I took off my old ballet slippers and slid my feet into the pointe shoes. Then I slowly rose up entirely onto my toes. Suddenly, I felt taller, more graceful, as if the pointe shoes were transforming me. “They feel strange … but amazing.”
“There will be pain,” she warned. “Expect blisters and calluses. Only, for you, I think it will hardly matter. I do believe you’d dance on hot coals if that was your only option.” She wagged a finger at me. “Make sure you use your arch stretcher and keep up with your exercises. Break in the toe box tonight. That will help.”
My stomach knotted even through my joy. “But … they look brand-new. Did you …”
I’d had to tell Signora Benucci only yesterday that I wasn’t sure when I would be able to buy pointe shoes. I couldn’t ask Mom for the money to buy them, and even if I could, I wasn’t sure we’d be able to afford them anyway. And now here was Signora Benucci, giving me a pair of pointe shoes that were exactly my size?
“What nonsense!” Signora Benucci clucked her tongue. “I found them in our supply closet, barely used. Someone must have left them here some time ago.” It wasn’t coincidence, I knew; it was a kindness. Only I didn’t know how or when I’d be able to repay her. “Now go … prontissimo!” She clapped and turned away, signaling the end of the discussion.

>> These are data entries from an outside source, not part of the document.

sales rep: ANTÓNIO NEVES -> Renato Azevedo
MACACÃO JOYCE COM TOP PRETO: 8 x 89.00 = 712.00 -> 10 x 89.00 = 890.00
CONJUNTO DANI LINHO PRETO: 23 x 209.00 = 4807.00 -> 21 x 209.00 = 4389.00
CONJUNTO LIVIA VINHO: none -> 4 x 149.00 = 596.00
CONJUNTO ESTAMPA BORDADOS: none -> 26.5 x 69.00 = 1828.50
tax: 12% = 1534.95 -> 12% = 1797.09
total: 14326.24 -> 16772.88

I practically ran all the way to Once upon a Scoop, smiling every time I thought about my beautiful shoes. I burst through the back door of the kitchen, dying to show them off. Then I froze, remembering. I couldn’t show them off. At least, not to Mom. I’d have to keep them from her. My stomach fell. Another secret.
“Malie, is that you?” Mom called from out front. A second later, she stuck her head around the door. “I can’t find the latest inventory list. Mr. Sneeves said he dropped it off earlier today. Take a quick look in the back office and bring it out if you find it?”
“Sure.”
In the back office, I found stacks of papers and receipts, but no inventory list. I opened the bottom drawer of the desk and scanned the files, and when I opened the last one, my heart stopped. There was a stack of job applications, each with dates from the last few days, each with the job listing for “Store Manager” written across the top.

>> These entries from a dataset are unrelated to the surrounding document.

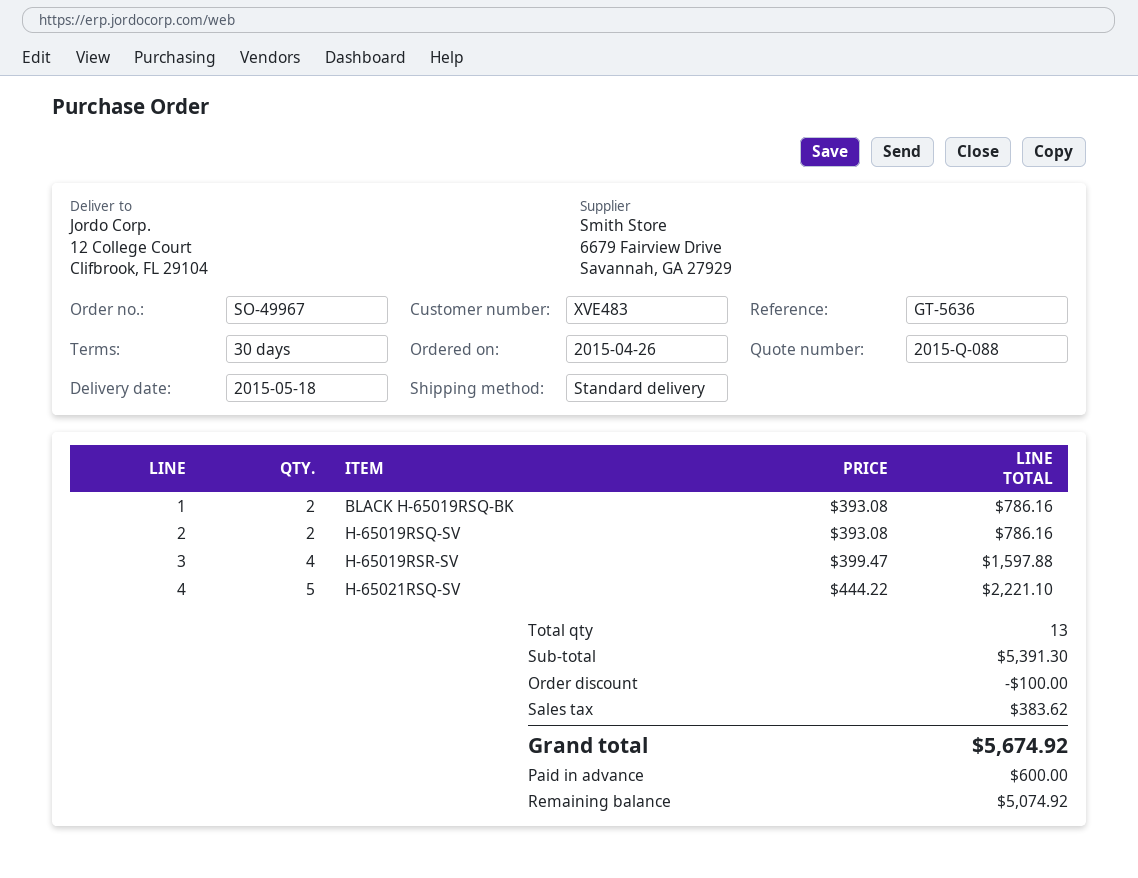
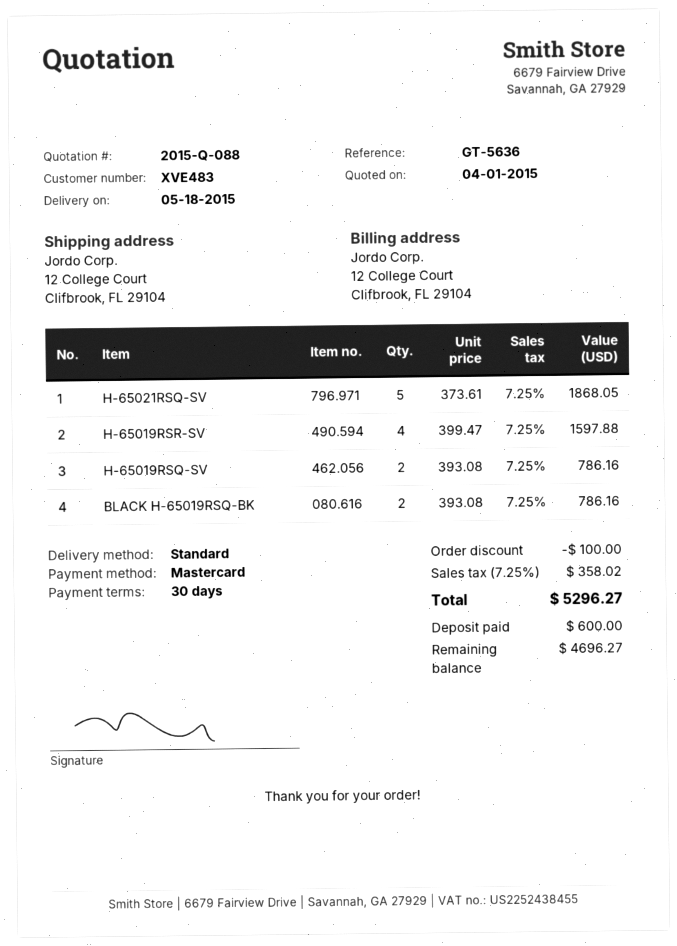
H-65021RSQ-SV: 5 x 444.22 = 2221.10 -> 5 x 373.61 = 1868.05
tax: 383.62 -> 358.02
total: 5674.92 -> 5296.27
balance: 5074.92 -> 4696.27

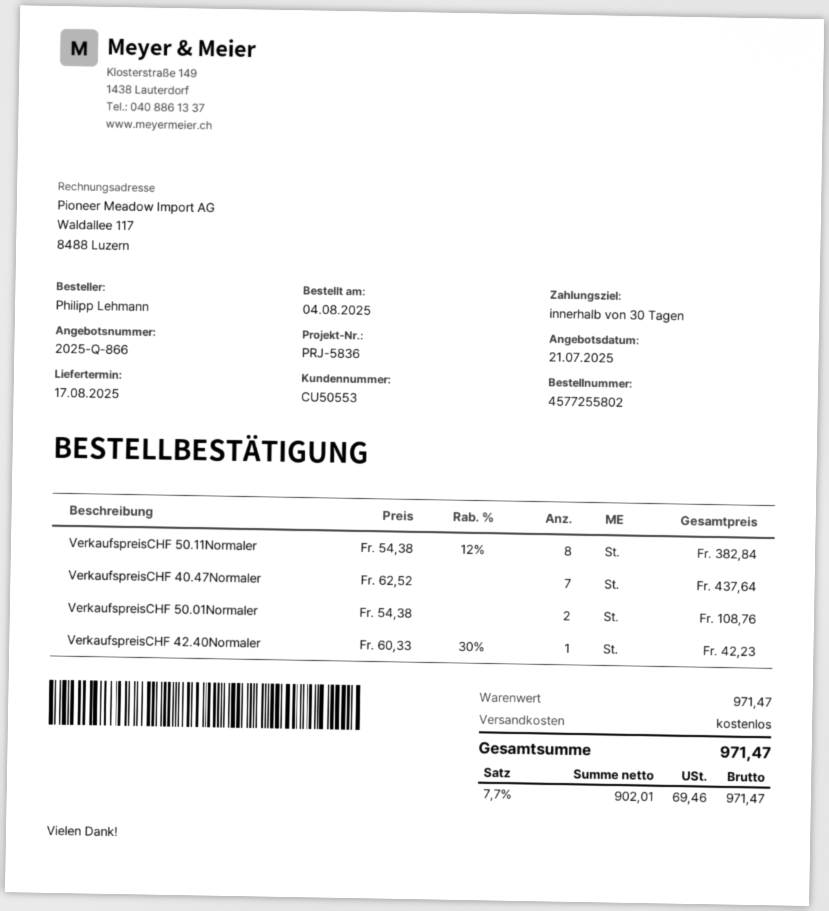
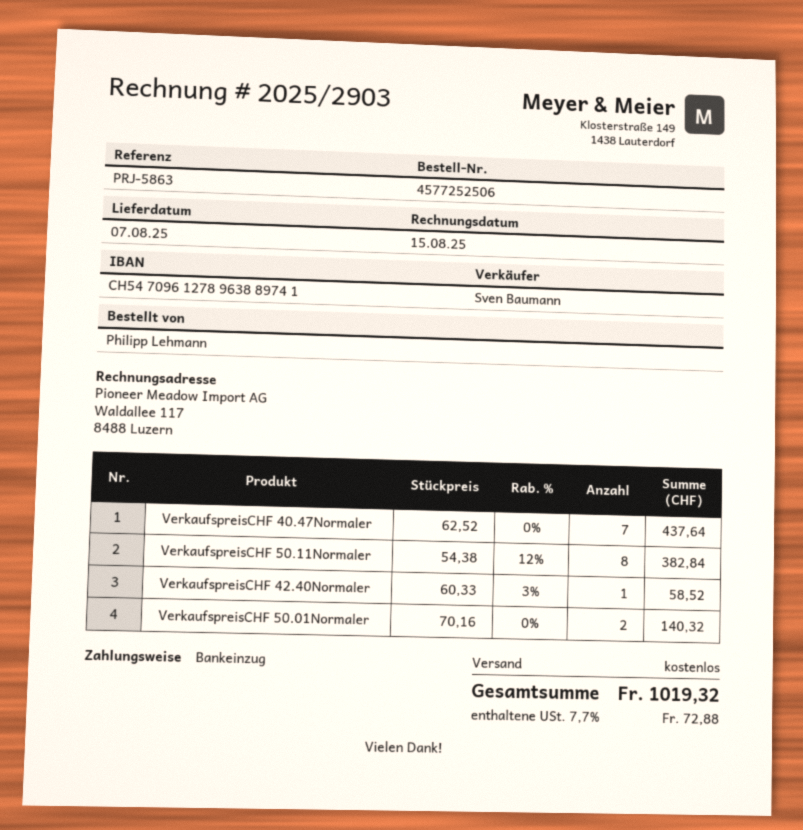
order number: 4577255802 -> 4577252506
delivery date: 2025-08-17 -> 2025-08-07
reference: PRJ-5836 -> PRJ-5863
VerkaufspreisCHF 50.01Normaler: 2 x 54.38 = 108.76 -> 2 x 70.16 = 140.32
VerkaufspreisCHF 42.40Normaler: 1 x 60.33 - 30% = 42.23 -> 1 x 60.33 - 3% = 58.52
tax: 7.7% = 69.46 -> 7.7% = 72.88
total: 971.47 -> 1019.32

This could only mean one thing: Mr. Sneeves was interviewing people to replace Mom. Anger brought heat to my face. How could he do this to her? She hadn’t even had a chance to make any changes to the parlor yet. I gripped the file, pulling it from the drawer.
“No inventory list back here!” I called to Mom. Then I hurried into the kitchen and shoved the file into my schoolbag. Maybe Mr. Sneeves would think he misplaced it. I didn’t know if it would stall the process, but hopefully, it would buy us some time.
“Buongiorno!”
I jumped, startled, and fell back against Lanz. He caught me, laughing. His arms around my waist sucked the air right out of my lungs. No no no no, I scolded myself. This could not keep happening.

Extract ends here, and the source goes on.